Saturday, 9 February 2013

#ESPspotlight Review: ANJIN: The Shogun & The English Samurai


Anjin is the true story of William Adams, the English Sailor on a Dutch ship, wrecked off the coast of Japan in 1600, turned 'Blue-Eyed Samurai' by the force of a surly, immovable Shogun. The 400-year-old tale of the beginning of Anglo-Japanese trade relations, inspired the novel by James Clavell and subsequent TV series starring Richard Chamberlain (otherwise known as the reason the box was invented to my Mum).

The 3-hour, dual-subtitled, stage adaptation, brought to Sadler's Wells by Gregory Doran, Artistic Director for the Royal Shakespeare Company, is a bitter tale of battle and acceptance on many levels. Though the heavy topics - history, religion and honour to name but a few, are difficult to follow at times due to the sheer deluge of information squashed into the window, the dry comedy that runs throughout and the absolutely breathtaking costumes save you from being overwhelmed.


In Stephen Boxer's depiction, you see the ripple effect of inner turmoil, confusion and indecision in a self-described "divided man" afraid of losing his identity.

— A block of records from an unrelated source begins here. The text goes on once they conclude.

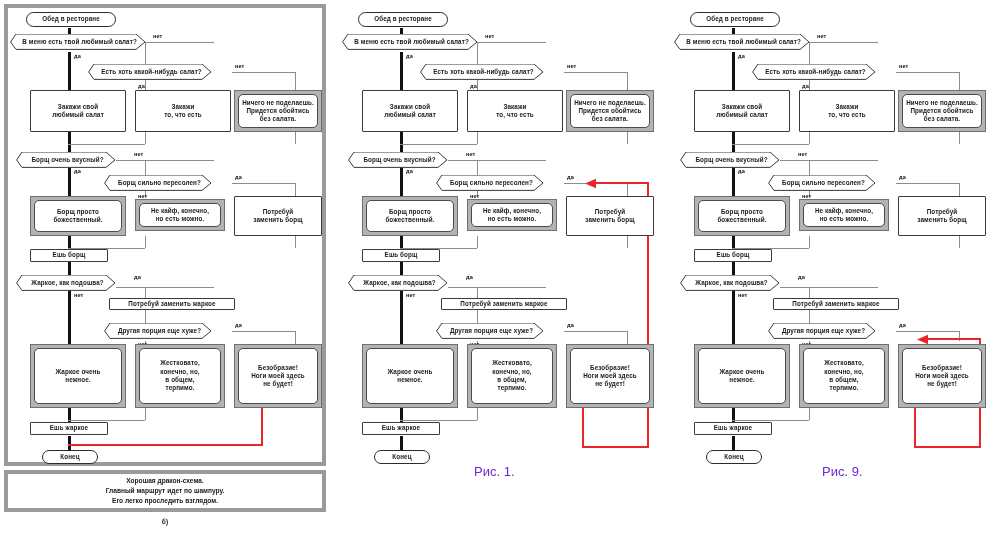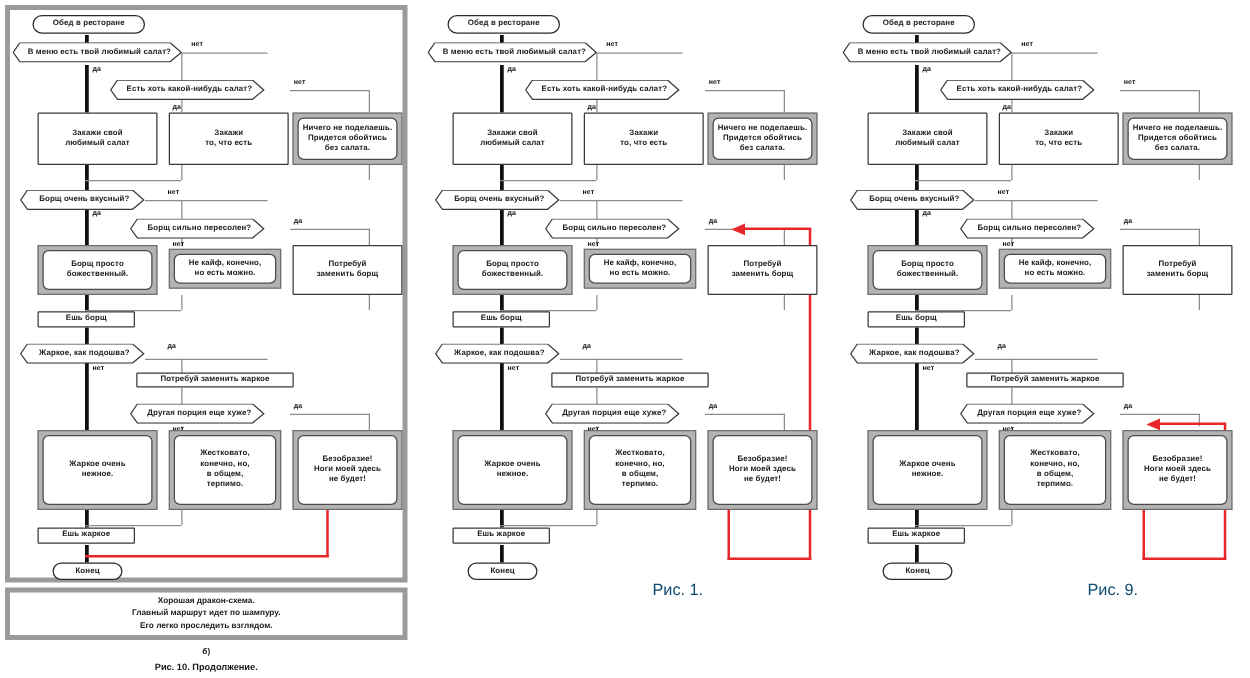--- a/index.html
+++ b/index.html
@@ -82,9 +82,8 @@
 
   .figlabel{
     position:absolute;
-    font-size:13px; color:#0c4a6e;
+    font-size:13px; color:#6d28d9;
     font-family:"Liberation Sans", sans-serif;
-    margin-left:48px;
   }
   .caption-box{
     position:absolute;

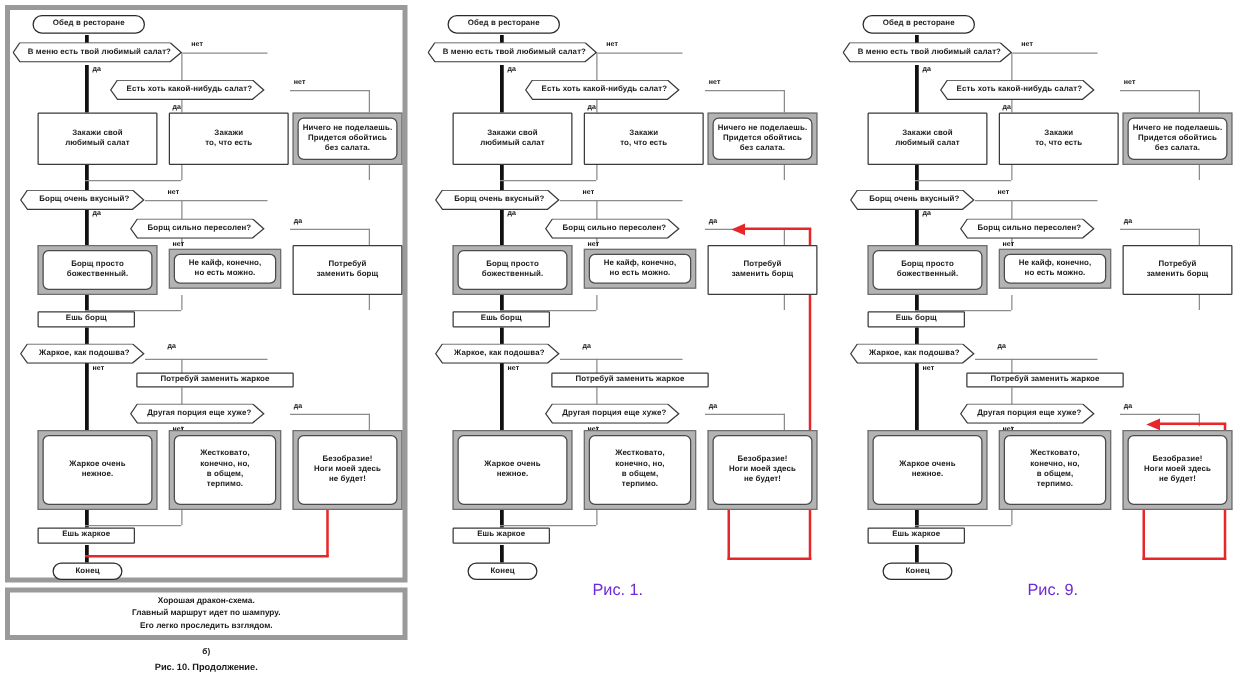--- a/index.html
+++ b/index.html
@@ -279,7 +279,6 @@
 Его легко проследить взглядом.</div>
   </div>
   <div class="subcap" style="left:4px; top:518px; width:322px;">б)</div>
-  <div class="subcap2" style="left:4px; top:529px; width:322px;">Рис. 10. Продолжение.</div>
 
   <div class="diagram" style="left:336px; top:8px; width:324px; height:470px;">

As he wrestles to come to terms with the only thing he really seems to miss about England, his beloved daughter - not so much the wife, once he meets a beautiful (much younger) geisha, oddly enough...400 years or 400 minutes, some things will remain the same throughout the ages to time indefinite. Though comical, there's something very 'mid-life crisis' about his willingness to accept the ways of Japan once the sweet innocent begins to 'aid his transition' to their way of life. There's a pun in there somewhere about genuine horsepower pre-shiny red sports cars, but I'm going to leave it well alone...

Back to Mike Poulton and Sho Kawai's scripted tale; as you watch Adams struggle to acclimatise to Japanese culture and everything that comes with it, without losing himself, you also see the environment around him do the same when introduced to Christianity, English customs and a very different way of thinking.

Masachika Ichimura is a wonderfully belligerent Shogun; tough, stoic and defiantly difficult to his literal last breath. Yoshiko Tokoshima's Yododono was probably the scariest character of the entire production. Picture a Japanese Alexis Carrington meets that character that crawls out of the TV in The Ring, with a deranged Toddlers & Tiaras-type parental twist. And by 'deranged', I do mean bat crazy. We're talking the reason Social Services and tranquilisers were invented, someone remove all people, not just her own son and grandson from her vicinity-type bat crazy

The evolving relationship between the leads is the main example of juxtapositions that really keeps this going through to the end though.

What starts out as a dislike of stark opposites to begin with, ends up as something akin to best friends and brotherhood. Just as the bond between two young priests begins as a close mentorship degenerates into a student becoming the disappointed superior to a cowardly wimp, lying to salvage his own skin at the height of war.

A very clever, if slightly long treatment of an intriguing story, Anjin closes Saturday 9th February (Discount tickets are available for final show).